The quest for the holo-grail

Andy Finney is looking beyond simple red-button interactivity. He is looking forward to the day that television is as immersive as the Star Trek holodeck.
Article first published: Autumn 2005

Marc Price from BBC R&D’s 3D Interactive Media Lounge. Image: BBC.

Streams and timing on interactive TV. Courtesy of MECiTV Project.
A couple of years ago, I boldly went on an exploration of the exhibition floors at IBC in Amsterdam to see what kind of things were being produced for the emerging interactive television platforms: satellite with oodles of channels, cable with a return path and digital terrestrial with potential (TV over the internet – IPTV – was not then on the agenda).

There was talk of middleware, carousels and red buttons – strategies for placing quarter-screen video nicely alongside textual information – and several ingenious companies wringing the last drops of functionality out of a variety of set-top-boxes. It was all strangely familiar: the kinds of problems and solutions being faced by interactive media pioneers in the 1980s were being addressed yet again by interactive TV producers in the new millennium.

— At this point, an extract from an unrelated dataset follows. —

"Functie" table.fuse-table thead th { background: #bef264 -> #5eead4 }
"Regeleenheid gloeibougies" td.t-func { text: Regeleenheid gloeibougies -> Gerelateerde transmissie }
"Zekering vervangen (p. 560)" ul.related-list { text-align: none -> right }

Surely we’ve come further down the technological road than this?

Well, maybe we haven’t as yet. While the average home computer (not to mention games console) has a NASA’s worth of computing under the lid, the processing and storage available to a digital TV set-top box seems positively puny by comparison. Yes, they can unzip compressed video and audio without breaking sweat, but their interactive abilities are not so impressive. Information has to cycle round on a carousel (just like good old-fashioned teletext) and many of the most interesting interactive applications in the past few years have relied on the ability to switch channels without really seeming to do so.

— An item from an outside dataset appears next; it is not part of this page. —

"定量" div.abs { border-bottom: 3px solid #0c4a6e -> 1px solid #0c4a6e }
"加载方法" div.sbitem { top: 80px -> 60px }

I can’t blame the manufacturers for this: interactive functionality probably doesn’t sell boxes and the public want to switch to digital without spending very much – and if they do want to spend more then they probably want a PVR. Add to this the imperative of switchover and you can see the current consumer market has enough on its plate.

Let’s take a step back from this. Just as the famous researchers at Xerox PARC assumed everyone had a supercomputer of their own and so developed things like mice and WYSIWYG text editing, what can we imagine if we temporarily forget the limitations of today’s set top boxes? What kind of interactive experiences should we be aiming for? How do we get from the red button to a fully immersive interactive entertainment experience like the fictional Star Trek holodeck?

The challenge

A holodeck is a fictional entertainment and information system used in the future world of the Star Trek TV series (you knew that, didn’t you?). In the holodeck, the user/player/ inhabitant is presented with seemingly real and solid objects and people (human or otherwise) with whom to interact. It’s a three-dimensional interactive environment into which the users can enter, and the user influences the development of the scenario by their actions and, occasionally, by giving verbal instructions to the controlling computer. It is programmable by its users before entering and while using it, or they can enter a scenario programmed by someone else.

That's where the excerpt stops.